* ASSIGNMENT *
With the records below as your source, retype each line exactly from the top down to the line that contains "tax: 6.25% = 421.63 -> 6.25% = 403.93", and include that line.

* MATERIAL PROVIDED *
○ ○ ○ ○ ○
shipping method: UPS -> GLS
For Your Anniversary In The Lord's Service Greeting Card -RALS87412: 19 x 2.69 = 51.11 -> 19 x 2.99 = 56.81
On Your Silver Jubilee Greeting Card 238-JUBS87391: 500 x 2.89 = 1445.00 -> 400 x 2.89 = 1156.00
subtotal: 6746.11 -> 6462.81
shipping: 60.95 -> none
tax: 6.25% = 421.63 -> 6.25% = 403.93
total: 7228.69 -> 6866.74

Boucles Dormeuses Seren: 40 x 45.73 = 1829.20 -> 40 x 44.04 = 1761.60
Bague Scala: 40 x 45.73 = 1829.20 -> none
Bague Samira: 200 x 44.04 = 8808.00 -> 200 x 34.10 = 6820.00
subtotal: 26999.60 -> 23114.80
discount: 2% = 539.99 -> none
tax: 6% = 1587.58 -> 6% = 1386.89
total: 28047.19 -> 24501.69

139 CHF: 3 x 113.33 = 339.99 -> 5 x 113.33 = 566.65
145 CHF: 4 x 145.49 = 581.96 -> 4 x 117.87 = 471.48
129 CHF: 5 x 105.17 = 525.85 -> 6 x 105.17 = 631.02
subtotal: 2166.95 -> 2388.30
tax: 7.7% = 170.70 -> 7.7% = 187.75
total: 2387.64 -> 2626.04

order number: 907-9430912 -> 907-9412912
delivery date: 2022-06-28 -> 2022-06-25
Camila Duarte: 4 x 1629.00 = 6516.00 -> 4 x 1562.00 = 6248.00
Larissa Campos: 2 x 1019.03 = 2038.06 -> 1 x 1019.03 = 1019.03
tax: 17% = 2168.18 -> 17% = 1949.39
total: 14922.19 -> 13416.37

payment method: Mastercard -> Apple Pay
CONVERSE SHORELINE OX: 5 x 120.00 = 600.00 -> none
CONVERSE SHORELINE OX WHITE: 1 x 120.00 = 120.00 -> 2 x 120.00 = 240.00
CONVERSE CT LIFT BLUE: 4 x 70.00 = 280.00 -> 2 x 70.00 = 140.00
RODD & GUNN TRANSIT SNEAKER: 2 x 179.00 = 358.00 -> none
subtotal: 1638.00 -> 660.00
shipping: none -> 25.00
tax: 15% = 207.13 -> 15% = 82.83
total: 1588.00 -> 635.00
○ ○ ○ ○ ○
* EXPECTED ANSWER *
shipping method: UPS -> GLS
For Your Anniversary In The Lord's Service Greeting Card -RALS87412: 19 x 2.69 = 51.11 -> 19 x 2.99 = 56.81
On Your Silver Jubilee Greeting Card 238-JUBS87391: 500 x 2.89 = 1445.00 -> 400 x 2.89 = 1156.00
subtotal: 6746.11 -> 6462.81
shipping: 60.95 -> none
tax: 6.25% = 421.63 -> 6.25% = 403.93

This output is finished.